0
votes

I moved from manual clustering to auto clustering around 2 week back.

And the steps i used are below.

  1. Update AUTO_CLUSTERING_ON to yes for the table.
  2. create a middle table and insert the record in the table.
  3. then insert into the main table with order by clustering key from the middle table.

Then i see the clustering is all over the place. I once did the manual clustering as well and see the cluster doing good. however on next insert in the main table. clustering again looks trouble some.
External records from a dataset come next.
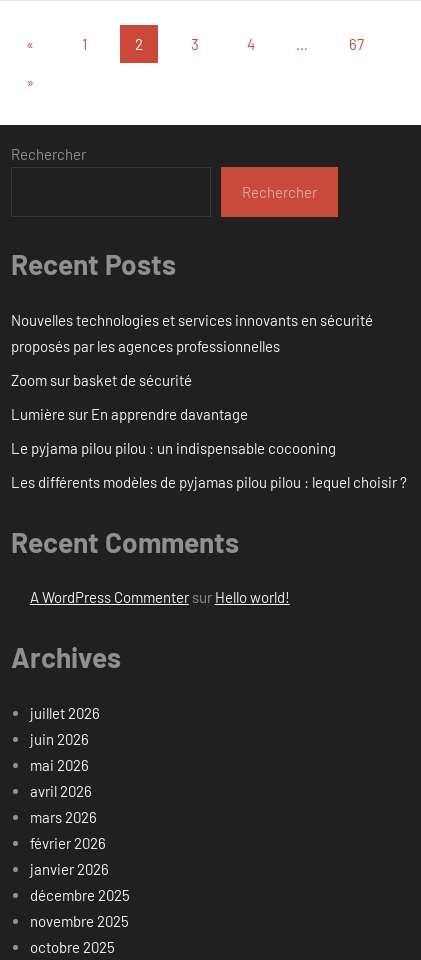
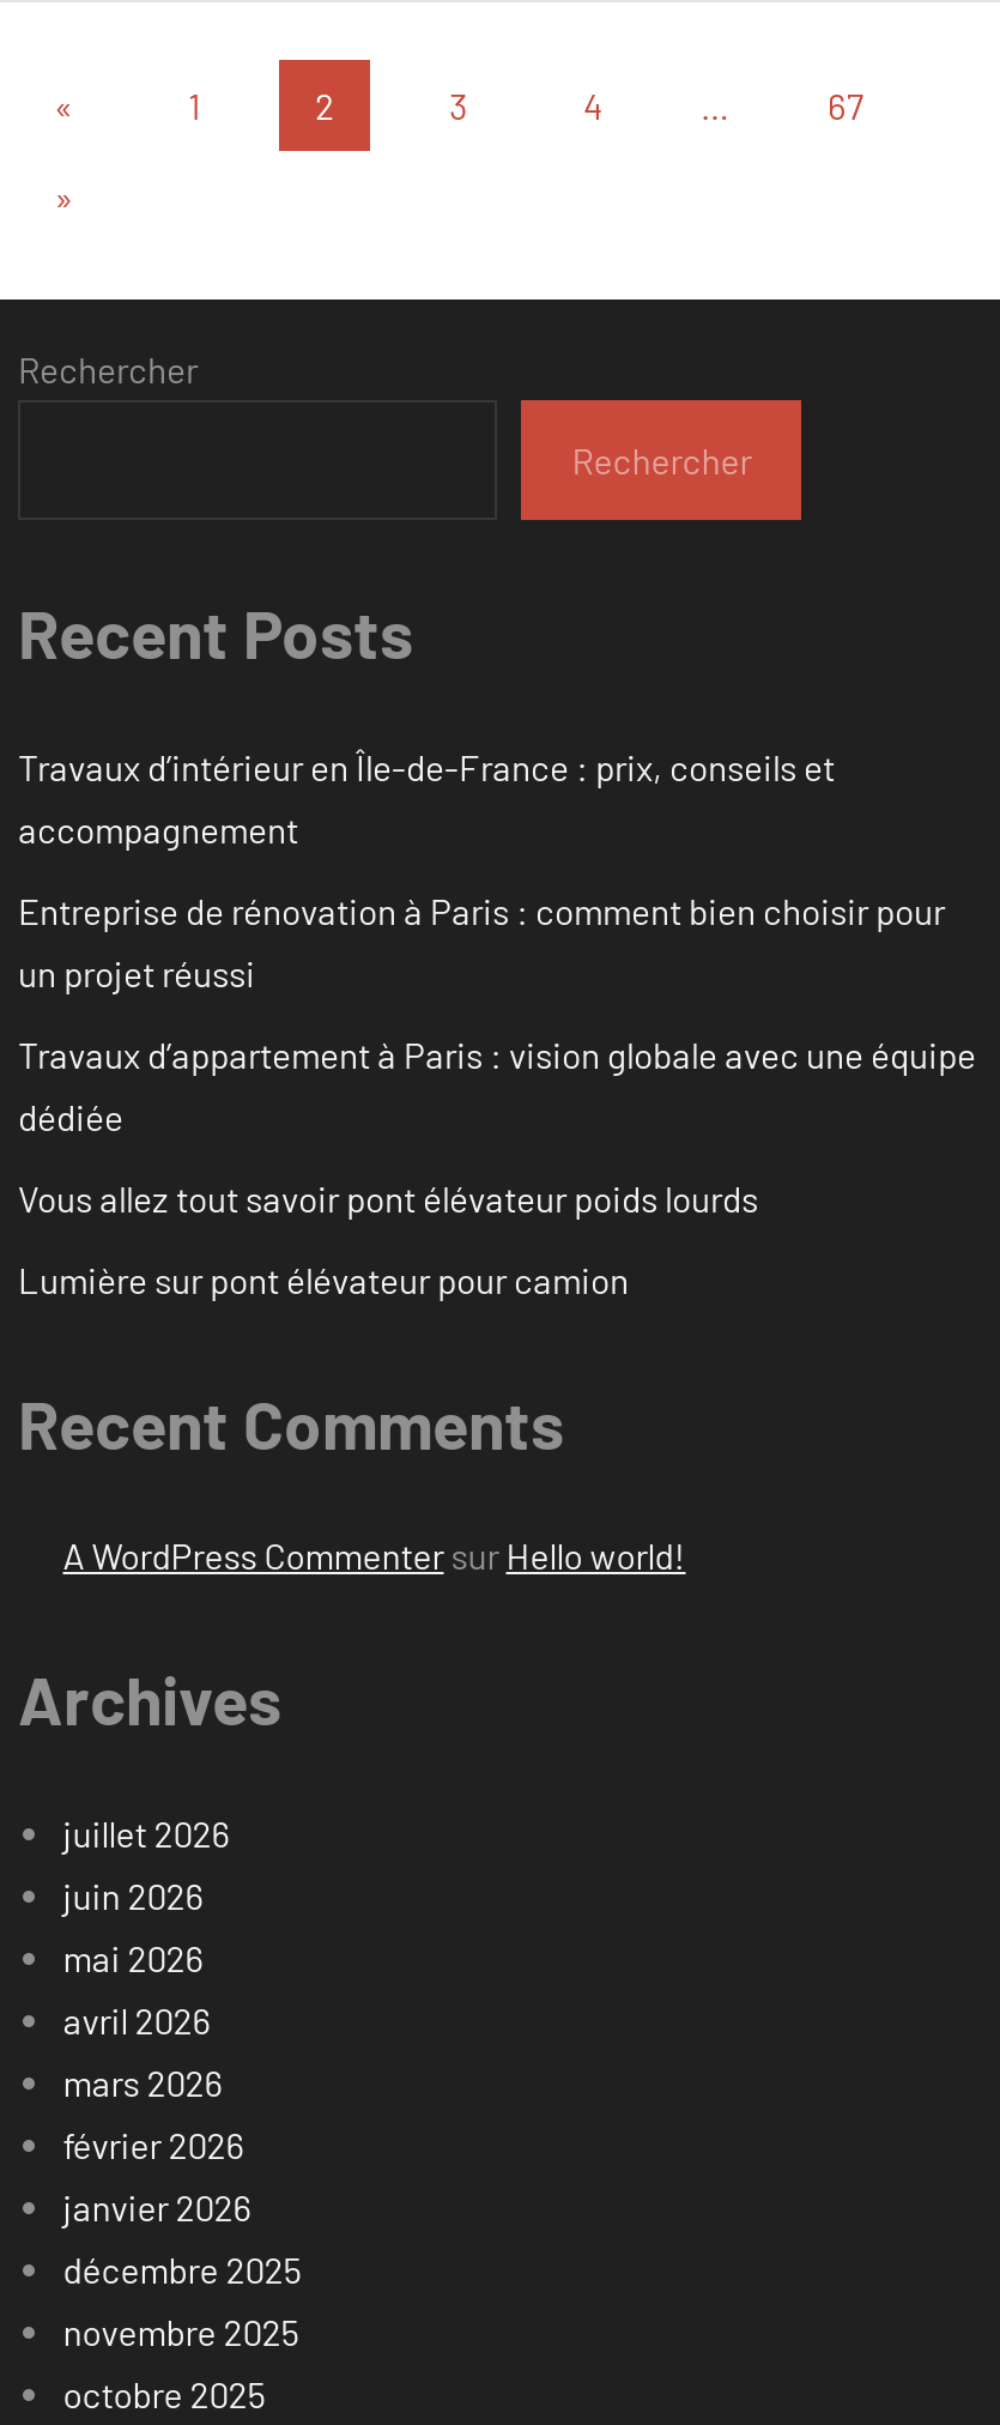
[11,310,373,354] Nouvelles technologies et services innovants en sécurité | proposés par les agences professionnelles -> [18,744,835,849] Travaux d’intérieur en Île-de-France : prix, conseils et | accompagnement
[11,370,192,388] Zoom sur basket de sécurité -> [18,888,945,993] Entreprise de rénovation à Paris : comment bien choisir pour | un projet réussi
[11,404,248,422] Lumière sur En apprendre davantage -> [18,1032,976,1137] Travaux d’appartement à Paris : vision globale avec une équipe | dédiée
[11,438,336,456] Le pyjama pilou pilou : un indispensable cocooning -> [18,1175,758,1218] Vous allez tout savoir pont élévateur poids lourds
[11,472,407,490] Les différents modèles de pyjamas pilou pilou : lequel choisir ? -> [18,1257,629,1300] Lumière sur pont élévateur pour camion

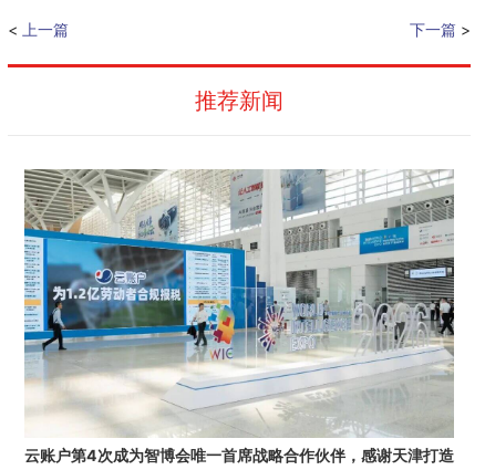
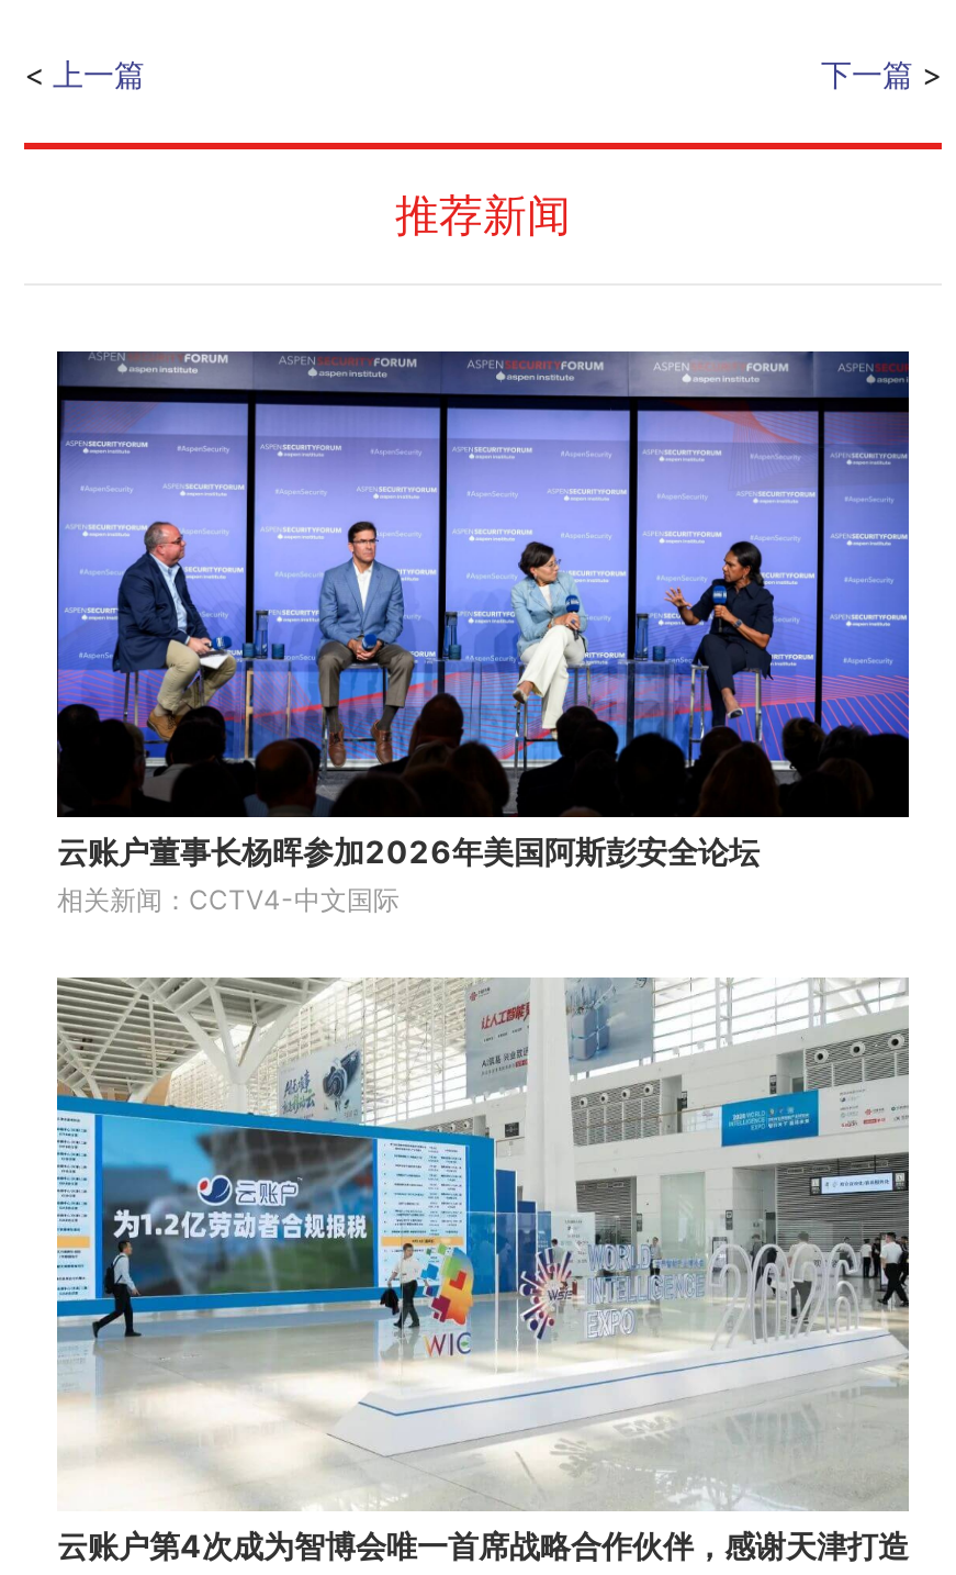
none -> [55,349,911,916] [image] | 云账户董事长杨晖参加2026年美国阿斯彭安全论坛 | 相关新闻：CCTV4-中文国际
Please suggest if I am missing anything.

please note:

The data loaded in middle table is insert from some other table as well. And that table is never clustered. I am not sure if that is the issue.(which i feel it should not be)

2
Curious what is the data type(s) for the clustering key columns, and how did you conclude that clustering is all-over-the-place?Stuart Ozer

2 Answers

1
votes

You may need to raise a case with Snowflake to enable automatic clustering. Accounts that were created a while ago won't have this enabled. From the documentation:

If manual reclustering is still available in your account, Automatic Clustering may not be enabled yet for your account.

You can request Automatic Clustering to be enabled for your account; however, it will only affect clustered tables that are defined from the time after the feature is enabled.

For clustered tables that were defined before the feature is enabled, you must explicitly “resume” Automatic Clustering for each table. You can use SQL to determine whether Automatic Clustering is enabled for a given table.

Also from the documentation here you should try to run the resume recluster command since the table may have been created prior to automatic clustering being enabled for your account:

alter table t1 resume recluster;

Dont forget that the table gets automatically gets reclustered at Snowflake discretion. Snowflake may simply not think the table requires reclustering based on a number of factors (which I don't know :))

I think raising a case with Snowflake will probably solve this pretty quickly so that may be the best route.

0
votes

Not specifically related to the question, but I have found that periodically rebuilding a table will achieve the best clustering results, especially for tables which churn frequently. To do this you can specify an ORDER BY clause which mimics your clustering keys.

CREATE OR REPLACE TABLE t1 COPY GRANTS AS
SELECT * FROM t1 ORDER BY a, b, c;